(DIRECTIONS FOR THIS TASK)
Omit all pictures and transcribe only the lines in the entries below that run from the line with "height: 40px ->" through the line with "flex-direction: none ->".

(PROVIDED DATA)
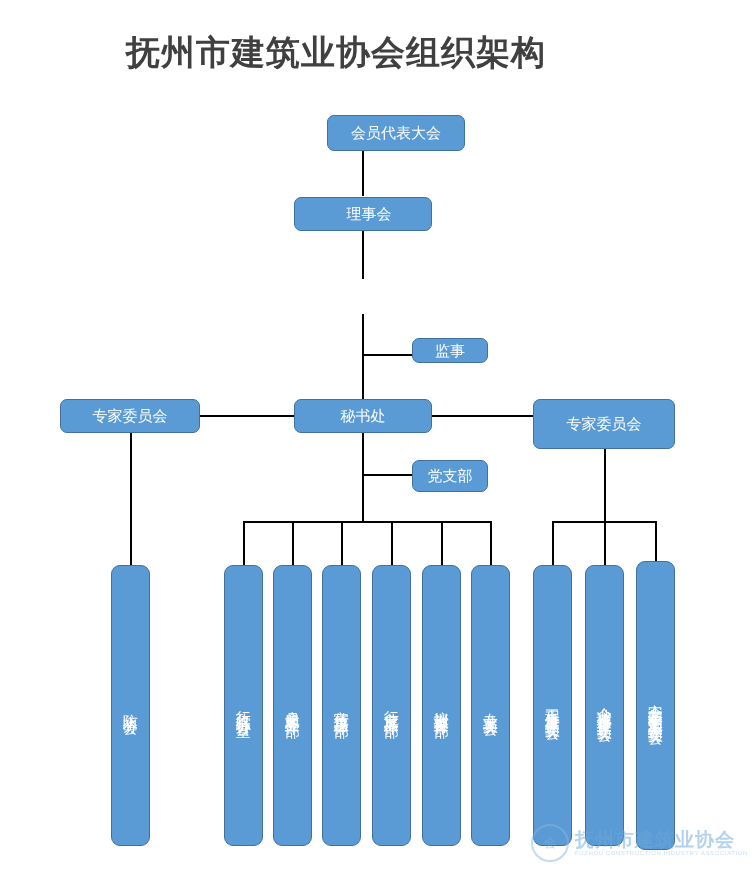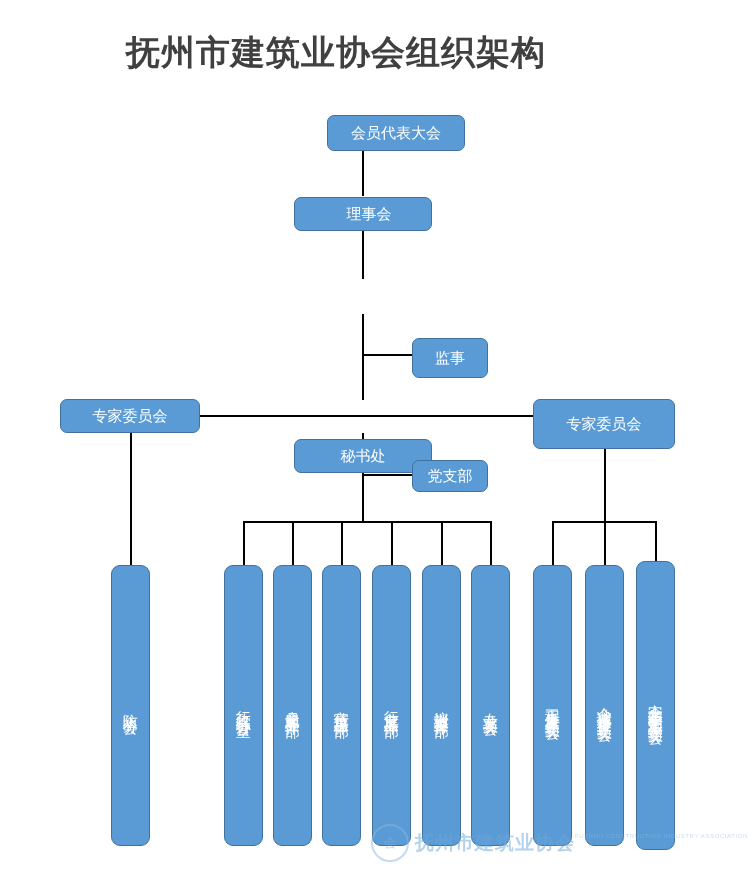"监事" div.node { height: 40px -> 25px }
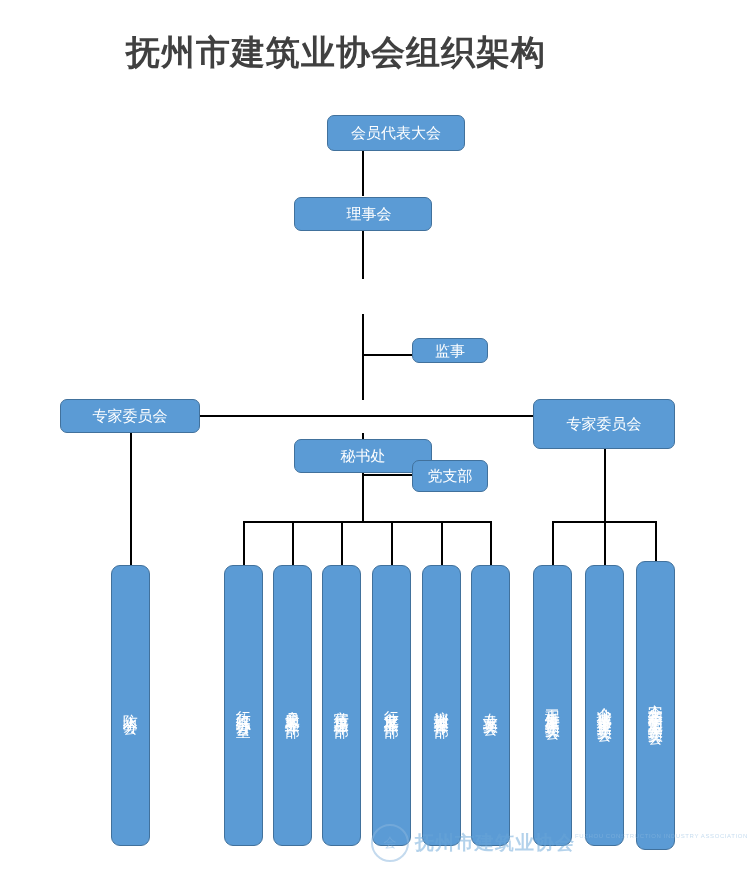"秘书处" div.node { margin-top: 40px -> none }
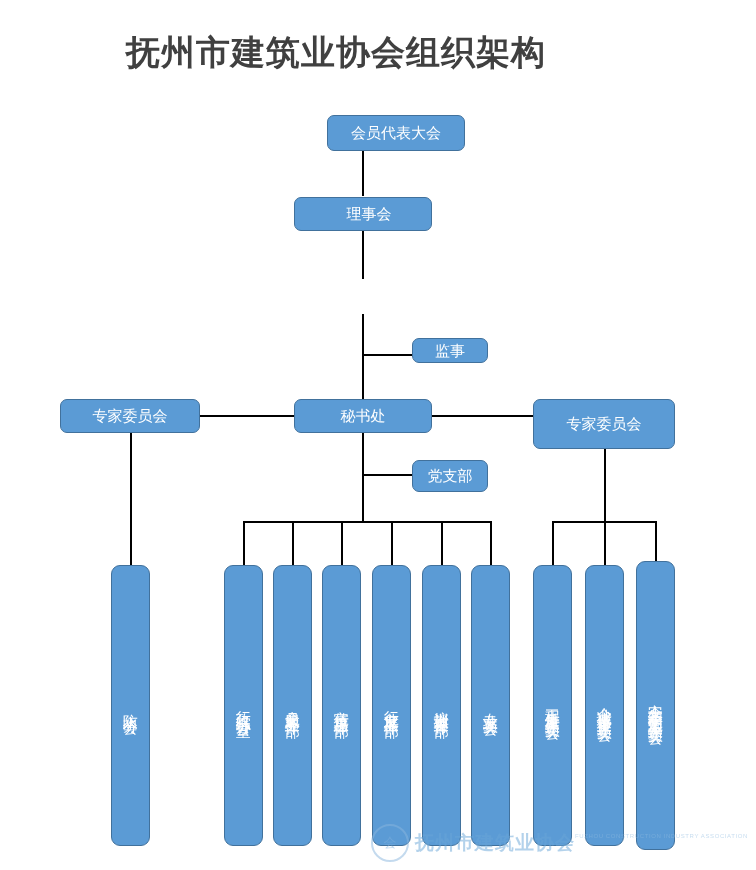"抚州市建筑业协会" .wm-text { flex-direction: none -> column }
--
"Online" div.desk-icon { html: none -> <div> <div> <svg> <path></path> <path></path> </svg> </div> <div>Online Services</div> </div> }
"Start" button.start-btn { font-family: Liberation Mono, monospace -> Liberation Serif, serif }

(RESPONSE AREA)
"监事" div.node { height: 40px -> 25px }
"秘书处" div.node { margin-top: 40px -> none }
"抚州市建筑业协会" .wm-text { flex-direction: none -> column }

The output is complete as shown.